Cervera rose, hands on hips, head shaking in a manner that would have brought a certain non-crook American president to mind a century earlier.

“That’s impossible. We put them all on—”

“Santa Fosca? Yeah, well, SF doesn’t exist anymore, Tony. Milicom is shitting bricks over this.”

“What are you saying, Jennings?”

“These events have to be linked together somehow—”

“Impossible. They’re half a world apart.”

“Impossible? Here’s one last bit of information. The Pentagon team you yourself sent to Sawyer Air Force Base to set up a situation response net never reported in. All communication with Sawyer has been cut off—”

“What? There’s a fleet of B-4’s at Sawyer!”
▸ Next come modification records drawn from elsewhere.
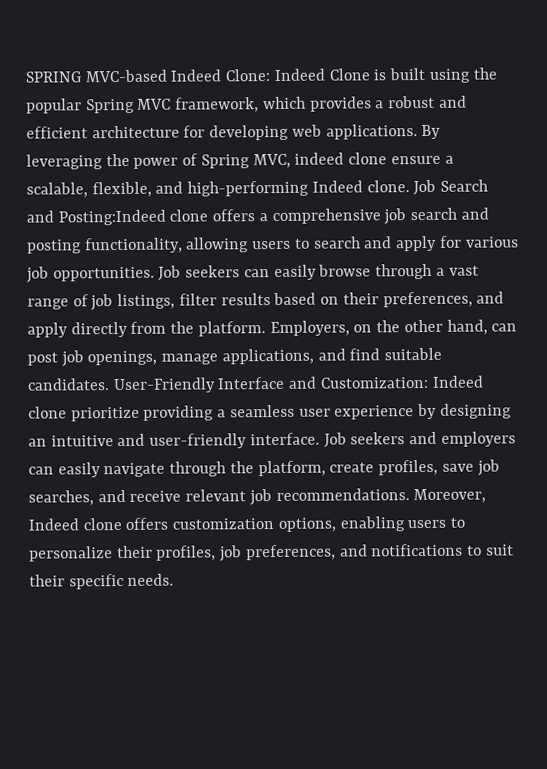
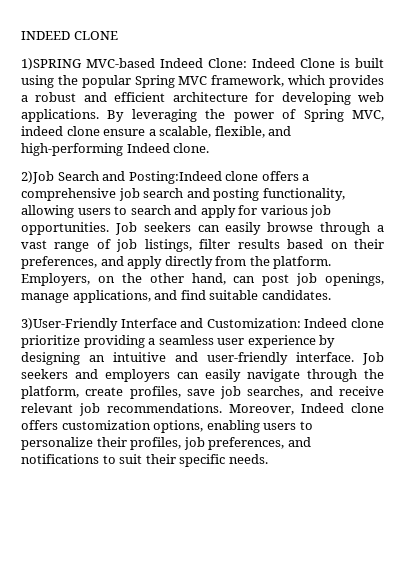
- SPRING MVC-based Indeed Clone: Indeed Clone is built using the popular Spring MVC framework, which provides a robust and efficient architecture for developing web applications.
+ INDEED CLONE
+ 1)SPRING MVC-based Indeed Clone: Indeed Clone is built using the popular Spring MVC framework, which provides a robust and efficient architecture for developing web applications.
- By leveraging the power of Spring MVC, indeed clone ensure a scalable, flexible, and high-performing Indeed clone. Job Search and Posting:Indeed clone offers a comprehensive job search and posting functionality, allowing users to search and apply for various job opportunities.
+ By leveraging the power of Spring MVC, indeed clone ensure a scalable, flexible, and high-performing Indeed clone.
+ 2)Job Search and Posting:Indeed clone offers a comprehensive job search and posting functionality, allowing users to search and apply for various job opportunities.
- Employers, on the other hand, can post job openings, manage applications, and find suitable candidates. User-Friendly Interface and Customization: Indeed clone prioritize providing a seamless user experience by designing an intuitive and user-friendly interface.
+ Employers, on the other hand, can post job openings, manage applications, and find suitable candidates.
+ 3)User-Friendly Interface and Customization: Indeed clone prioritize providing a seamless user experience by designing an intuitive and user-friendly interface.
“Exactly. We’re having troops diverted from Harkness and the Line to investigate, and to use whatever means necessary to nip this problem in the bud.”

“What do you mean?”

“There’s a plan at work here, within our own borders, and in our own territory. It has begun, and now it’s our job to end it. It could be an attempt at a Milicom corporate takeover. Maybe the Japanese found out about the B-4s. This could be a full-scale invasion, for all we know. We have to take extreme measures.”

“Extreme measures.” Cervera had an air of disbelief about her. Indeed, she did view the President’s motives with caution. Jennings couldn’t be trusted under this extreme stress, especially not after what had happened to his family.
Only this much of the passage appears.